§ **WHAT THE TASK ASKS**:
Whenever a line of the material contains the string "JEGOUZO", it should be copied.
[Opening PROVIDED RECORDS section]
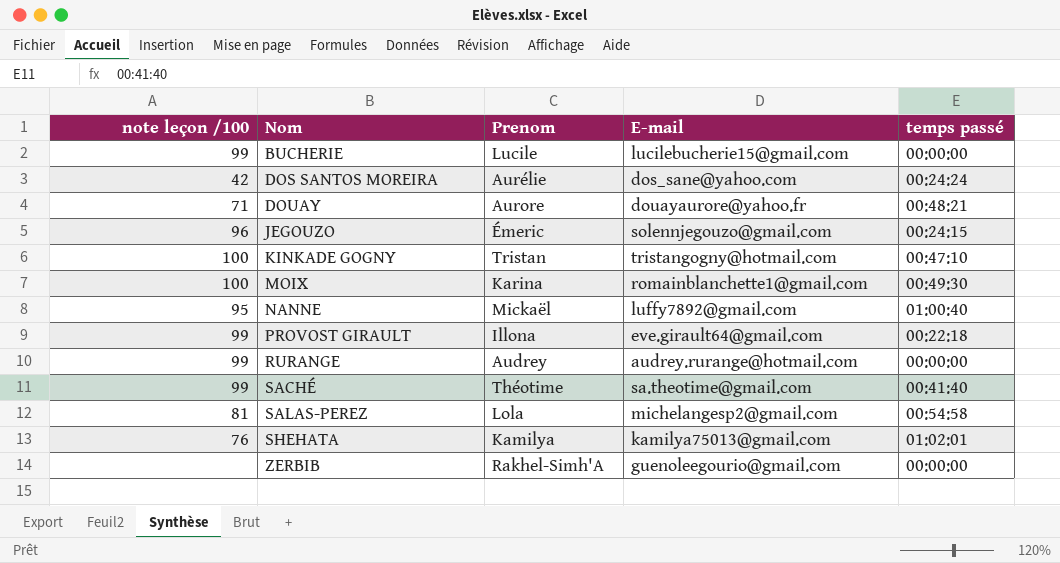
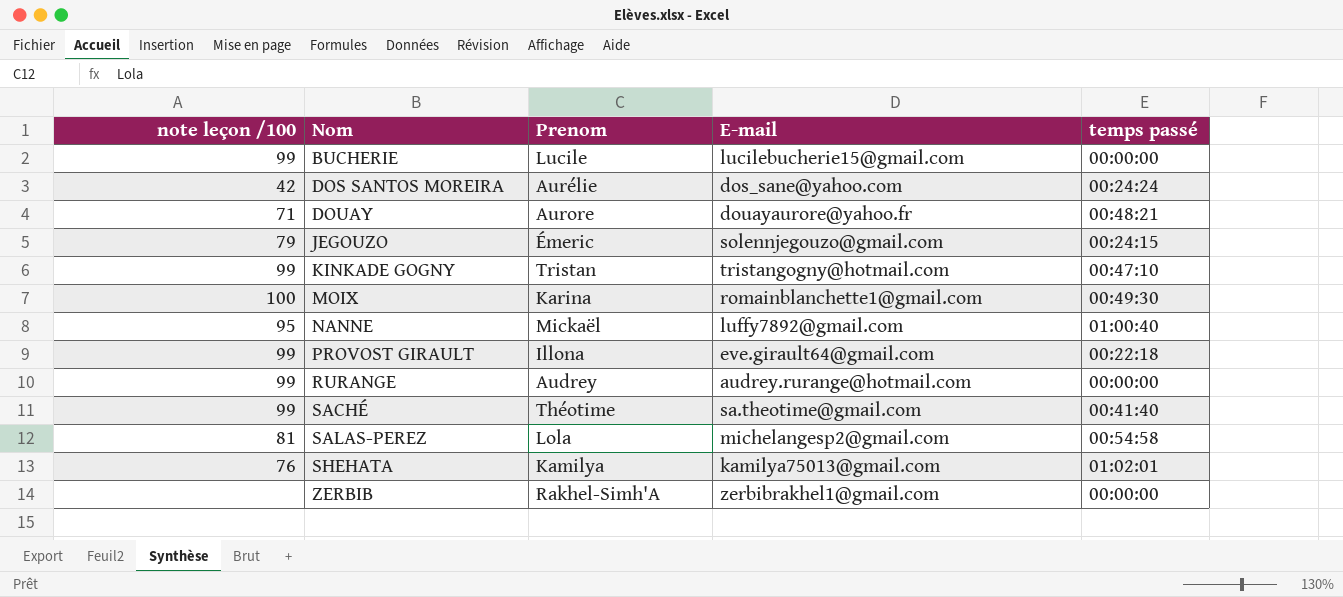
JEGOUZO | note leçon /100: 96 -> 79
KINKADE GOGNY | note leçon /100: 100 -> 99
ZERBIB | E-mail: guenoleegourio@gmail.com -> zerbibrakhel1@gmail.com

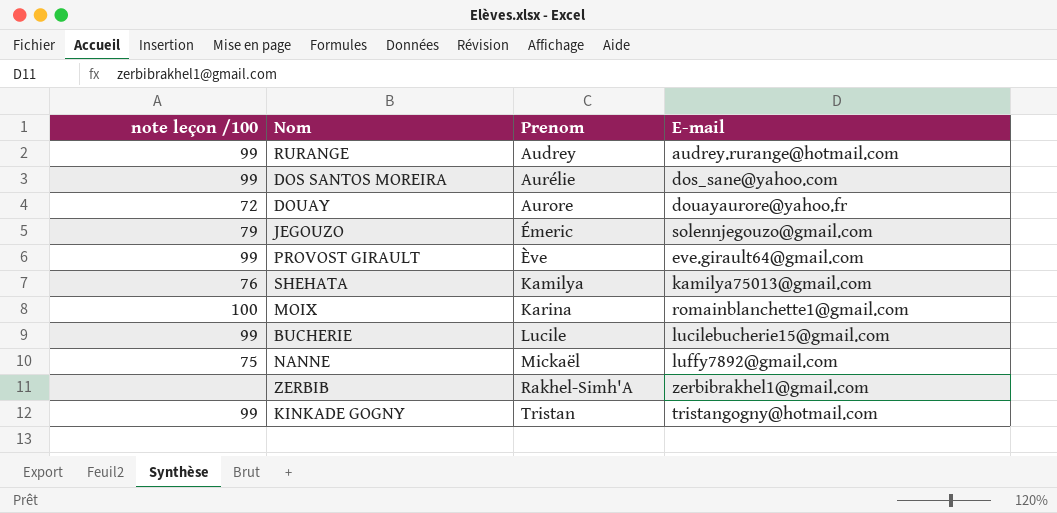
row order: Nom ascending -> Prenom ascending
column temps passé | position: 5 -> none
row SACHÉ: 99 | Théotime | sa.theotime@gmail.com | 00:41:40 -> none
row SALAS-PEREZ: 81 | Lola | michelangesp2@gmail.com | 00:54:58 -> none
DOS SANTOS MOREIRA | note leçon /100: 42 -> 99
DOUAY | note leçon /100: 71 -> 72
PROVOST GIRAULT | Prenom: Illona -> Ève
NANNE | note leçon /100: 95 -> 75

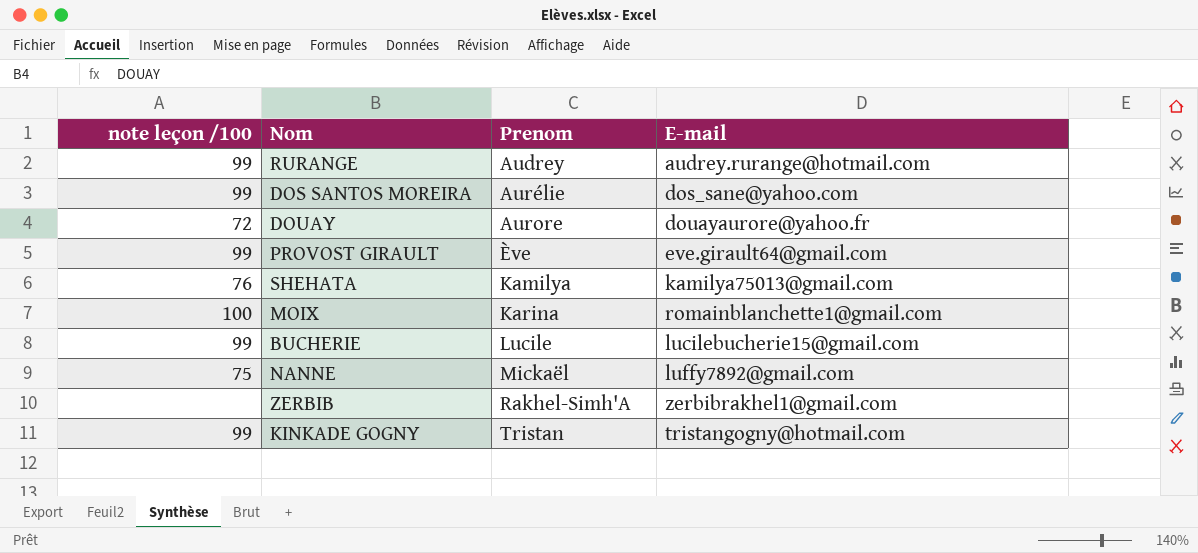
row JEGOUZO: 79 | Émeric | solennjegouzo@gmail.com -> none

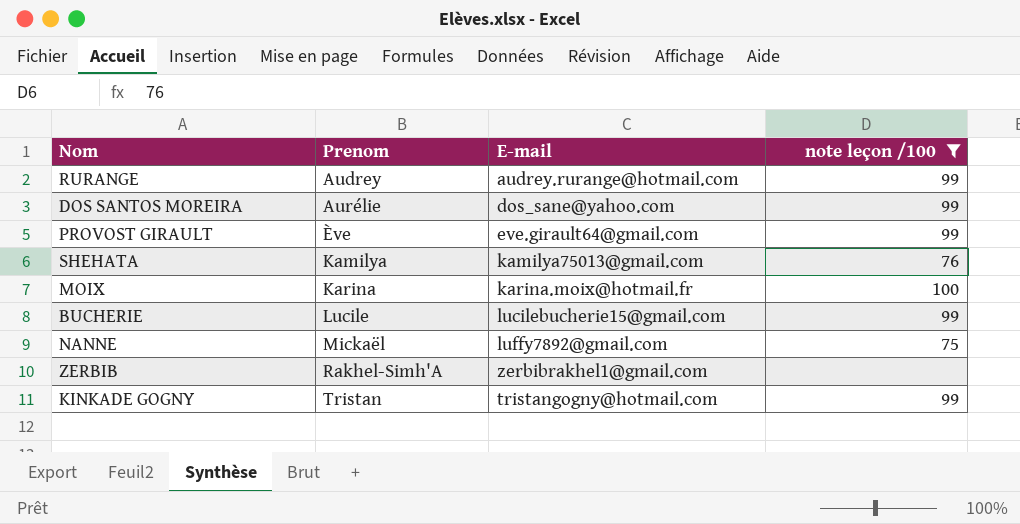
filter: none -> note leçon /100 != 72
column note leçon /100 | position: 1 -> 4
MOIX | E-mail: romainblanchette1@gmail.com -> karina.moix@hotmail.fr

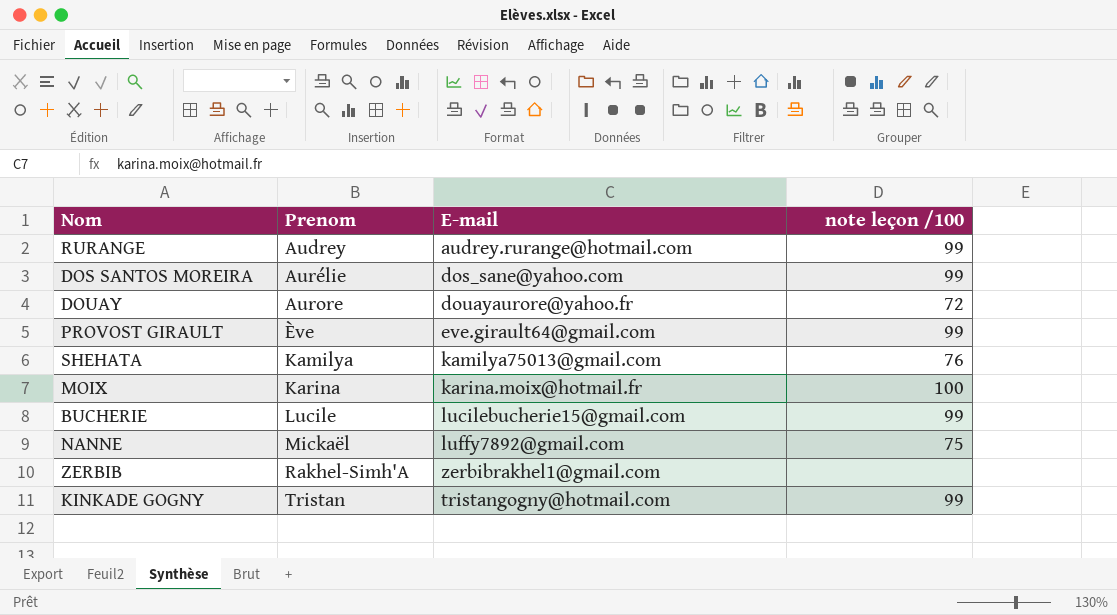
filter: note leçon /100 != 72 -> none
[Closing PROVIDED RECORDS section]
§ **ANSWER TO THE EXERCISE**:
JEGOUZO | note leçon /100: 96 -> 79
row JEGOUZO: 79 | Émeric | solennjegouzo@gmail.com -> none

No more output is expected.